A dramaturgia de Sofia é inteligente, sangra sobre o patriarcado que ainda permeia a sociedade, então que o teatro infantil acolha a nova visão do mundo contemporâneo. Quando digo teatro, falo das instituições, espaços e dos pais que levam os pequenos espectadores ao teatro.
Os jogos cênicos são trazidos ao palco com comicidade e genialidade pertencentes do diretor.

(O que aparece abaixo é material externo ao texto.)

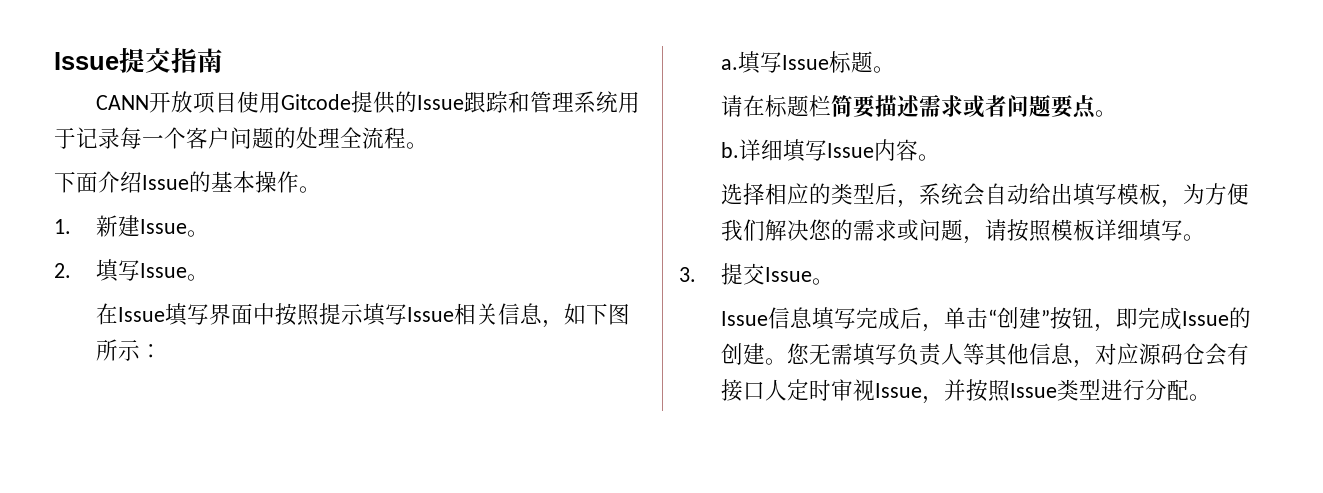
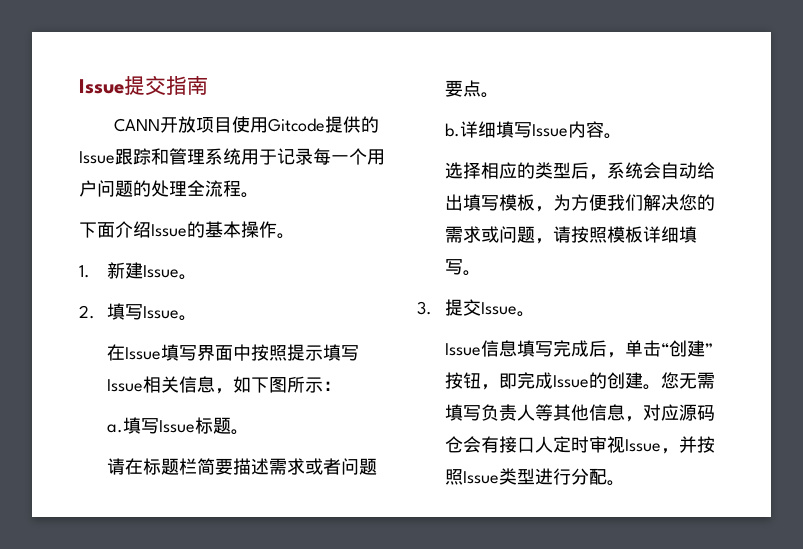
- CANN开放项目使用Gitcode提供的Issue跟踪和管理系统用于记录每一个客户问题的处理全流程。
+ CANN开放项目使用Gitcode提供的Issue跟踪和管理系统用于记录每一个用户问题的处理全流程。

Através do teatro de sombras, muitíssimo bem elaborado que desperta a nossa curiosidade por sua beleza e tamanho, a musicalidade, o desenho de luz ostentoso, cenário que nos leva ao sistema solar, fotos de cena que parecem ser pintadas a mão e performances banhadas em uma licença poética apurada, a obra acontece.

 

Sinopse

Em “Do que são feitas as estrelas?”, a vida de Cecilia Payne-Gaposchkin se transforma em uma aventura intergaláctica: a Guerreira Cecí é uma menina encafifada com o universo dos porquês. Ela deverá enfrentar intrigas e batalhas, trapaças e chantagens, tempestades e brigas com seres intergalácticos para se tornar uma exploradora cósmica e derrotar a ideia de que mulheres são inferiores. A narrativa acompanha o crescimento de Cecí até se tornar uma das astrônomas mais importantes da história.

 

Uma aula de ciência no Teatro

“Queremos que todos os espectadores saiam do teatro vendo um universo que se move, gira e se projeta, sempre em movimento, sempre em transformação”, diz o diretor.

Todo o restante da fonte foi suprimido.